START DATA TO USE
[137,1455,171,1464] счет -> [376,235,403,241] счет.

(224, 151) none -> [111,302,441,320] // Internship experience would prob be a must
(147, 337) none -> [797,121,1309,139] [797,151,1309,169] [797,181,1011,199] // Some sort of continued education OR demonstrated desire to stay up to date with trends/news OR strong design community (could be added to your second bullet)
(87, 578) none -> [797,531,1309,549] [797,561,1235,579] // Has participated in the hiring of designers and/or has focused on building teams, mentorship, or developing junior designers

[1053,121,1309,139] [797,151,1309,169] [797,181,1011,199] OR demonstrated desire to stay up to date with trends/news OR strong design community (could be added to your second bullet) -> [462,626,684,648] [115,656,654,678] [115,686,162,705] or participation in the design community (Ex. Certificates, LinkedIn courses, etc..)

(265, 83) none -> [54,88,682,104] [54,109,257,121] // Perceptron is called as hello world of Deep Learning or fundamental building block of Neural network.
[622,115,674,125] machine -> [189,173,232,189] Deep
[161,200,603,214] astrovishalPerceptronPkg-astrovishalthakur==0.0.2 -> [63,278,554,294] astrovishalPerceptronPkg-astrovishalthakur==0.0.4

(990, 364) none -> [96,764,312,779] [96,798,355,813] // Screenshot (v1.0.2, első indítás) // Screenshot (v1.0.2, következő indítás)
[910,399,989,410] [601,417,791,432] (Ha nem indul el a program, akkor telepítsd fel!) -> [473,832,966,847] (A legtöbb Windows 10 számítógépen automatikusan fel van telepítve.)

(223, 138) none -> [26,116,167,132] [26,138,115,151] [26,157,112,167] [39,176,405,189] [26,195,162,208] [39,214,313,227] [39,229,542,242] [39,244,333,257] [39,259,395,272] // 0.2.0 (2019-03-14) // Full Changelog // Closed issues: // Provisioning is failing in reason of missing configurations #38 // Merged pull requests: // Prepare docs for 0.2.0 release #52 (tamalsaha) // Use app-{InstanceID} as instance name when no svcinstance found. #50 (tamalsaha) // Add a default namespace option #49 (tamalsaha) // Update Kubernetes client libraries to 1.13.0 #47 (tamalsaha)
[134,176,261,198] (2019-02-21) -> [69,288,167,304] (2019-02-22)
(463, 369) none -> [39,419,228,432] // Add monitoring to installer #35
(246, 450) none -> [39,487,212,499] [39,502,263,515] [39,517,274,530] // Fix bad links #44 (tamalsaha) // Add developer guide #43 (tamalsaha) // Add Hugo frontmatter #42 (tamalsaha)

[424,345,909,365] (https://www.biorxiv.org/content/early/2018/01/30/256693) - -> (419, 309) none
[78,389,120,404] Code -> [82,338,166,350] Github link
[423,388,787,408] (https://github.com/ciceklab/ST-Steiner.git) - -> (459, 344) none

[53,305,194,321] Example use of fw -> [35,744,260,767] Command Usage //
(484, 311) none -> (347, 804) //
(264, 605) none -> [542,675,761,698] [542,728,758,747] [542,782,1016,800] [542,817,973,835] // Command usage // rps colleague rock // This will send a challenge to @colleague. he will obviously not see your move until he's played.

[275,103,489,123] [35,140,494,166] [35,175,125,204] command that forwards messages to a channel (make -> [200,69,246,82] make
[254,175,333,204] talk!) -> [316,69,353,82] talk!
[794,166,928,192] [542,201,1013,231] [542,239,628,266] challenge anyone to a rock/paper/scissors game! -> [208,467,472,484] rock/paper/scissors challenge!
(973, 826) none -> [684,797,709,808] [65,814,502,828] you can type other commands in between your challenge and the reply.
END DATA TO USE
INSTRUCTIONS FOR THE TASK
Write out exactly the lines above between the line with "[275,103,489,123] [35,140,494,166] [35,175,125,204]" and the line with "[254,175,333,204] talk!) ->", inclusive, and nothing beyond them.

EXPECTED ANSWER
[275,103,489,123] [35,140,494,166] [35,175,125,204] command that forwards messages to a channel (make -> [200,69,246,82] make
[254,175,333,204] talk!) -> [316,69,353,82] talk!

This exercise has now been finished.